LightReader

Chapter 15 - Chapter 15: Fractures in the Dark

"What breaks first—the body under hunger,

or the soul under suspicion?

The dead may haunt you,

but the living will carve you apart."

The haveli walls still trembled from the wind. The shutters rattled in broken rhythm, though the air had gone utterly still. The corner where the bent woman had stood remained dark, darker than it should have been, as if refusing to give up its secrets.

No one dared speak.

The lantern, relit but weak, sputtered with every flicker, and in its unsteady glow the eight faces looked less like friends and more like strangers trapped together.

Kabir finally broke the silence. He always did. His voice was sharp, biting into the air.

"So… are we going to keep pretending? Or are we going to admit what we all saw?"

Diya flinched. Priya's hand tightened on her camera strap.

Meghna's gaze slid like a knife toward Diya. "We don't need to pretend. The village has been screaming it since we arrived. Her name on the walls. Her name on the trees. Now that woman. All of it points to her."

"Stop," Abhay said immediately, his voice low but dangerous. "You don't know what it means."

Meghna's lips curled. "And you do?"

The words hung heavy. Everyone's eyes shifted toward Abhay, waiting, questioning. But he didn't answer.
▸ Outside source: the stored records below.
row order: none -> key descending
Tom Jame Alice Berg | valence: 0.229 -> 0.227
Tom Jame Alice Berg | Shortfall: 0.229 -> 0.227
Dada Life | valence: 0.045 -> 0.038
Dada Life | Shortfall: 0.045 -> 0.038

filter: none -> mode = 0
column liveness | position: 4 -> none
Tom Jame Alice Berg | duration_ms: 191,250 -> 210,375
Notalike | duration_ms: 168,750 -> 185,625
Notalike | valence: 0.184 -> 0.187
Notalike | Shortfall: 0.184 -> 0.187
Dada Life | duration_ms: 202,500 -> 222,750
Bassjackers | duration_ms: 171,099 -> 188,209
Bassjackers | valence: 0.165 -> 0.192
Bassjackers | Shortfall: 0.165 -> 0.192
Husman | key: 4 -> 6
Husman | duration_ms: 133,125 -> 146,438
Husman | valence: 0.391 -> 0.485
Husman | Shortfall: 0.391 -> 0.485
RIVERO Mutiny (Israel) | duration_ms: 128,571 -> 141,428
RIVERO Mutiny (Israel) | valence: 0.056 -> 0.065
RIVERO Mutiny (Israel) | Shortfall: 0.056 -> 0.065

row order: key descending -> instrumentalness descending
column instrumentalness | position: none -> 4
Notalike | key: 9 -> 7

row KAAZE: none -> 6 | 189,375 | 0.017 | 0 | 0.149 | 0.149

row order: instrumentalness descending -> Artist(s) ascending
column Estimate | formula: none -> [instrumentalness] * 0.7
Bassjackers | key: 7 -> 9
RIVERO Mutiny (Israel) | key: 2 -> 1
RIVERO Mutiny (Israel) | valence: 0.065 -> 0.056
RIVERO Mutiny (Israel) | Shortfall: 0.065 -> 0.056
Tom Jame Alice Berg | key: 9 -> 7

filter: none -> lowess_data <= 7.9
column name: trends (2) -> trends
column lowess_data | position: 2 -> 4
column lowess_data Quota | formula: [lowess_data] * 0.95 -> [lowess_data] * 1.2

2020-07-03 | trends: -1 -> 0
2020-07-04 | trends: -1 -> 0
His silence was its own weight, heavier than any confession.

Saanvi's voice cracked as she whispered, "Why would the village… want her? What does it mean to be 'kept'?"

No one answered.

The silence twisted tighter until Rohit couldn't stand it. He stood, pacing, his footsteps echoing in the hollow hall. "This is insane. We're talking about villages choosing people like—like sacrifices. Or prisoners. Or worse. None of this makes sense."

Kabir gave a hollow laugh. "Sense? You want sense, Rohit? Fine. Sense is this: the village has chosen Diya. The rest of us are just… extras. Witnesses. Maybe bait."

"Shut up," Priya hissed, her voice breaking. "You don't get to talk like that. Not when we're all—"

"Scared?" Kabir cut in, his grin cruel. "Look at you. All clinging to your cameras, your little prayers, your scraps of courage. You think it'll save you? It won't. It never saves anyone."

The words hit harder than anyone wanted to admit.

Yashpal slammed his fist into the wall, dust raining down. "Enough! If you've got nothing useful to say, shut your damn mouth."

But Kabir didn't stop. His voice lowered, almost a whisper, but it carried across the room.

"Why do you think it hasn't touched her? Why do you think the trees remember only her? Maybe she isn't trapped like us. Maybe she belongs to it."

Diya shot up, her chair scraping across the floor. Her eyes burned with fury, but her voice trembled.

"I don't! Don't you dare say that. I never asked for this. I don't know why my name is here. I don't know what it wants from me!"

The shout cracked through the haveli like thunder.

For a long moment, no one moved.

Then Meghna muttered, "Maybe you don't need to know. Maybe it already decided."

The lantern flickered violently, shadows stretching across the walls. For an instant, they all thought they saw the bent woman again—just a shape, just a blur—but it was enough to silence even Kabir.

They sat back down, one by one, breathing heavily, as though they had just run a race but gone nowhere.

Abhay didn't look at Diya. Didn't look at anyone. His gaze stayed fixed on the darkened corner. His mind whispered a thought he didn't dare speak aloud:

It isn't choosing her for nothing. It's choosing her for something it will take from all of us.

The wind outside rose again, rattling the shutters like laughter.

And inside, the eight of them sat in the dim light, broken by suspicion yet bound by fear, their fragile unity one word away from shattering completely.

"Some shadows circle and leave.Others circle and wait.And the deadliest ones?They circle inside the heart,until you mistake them for your own thoughts."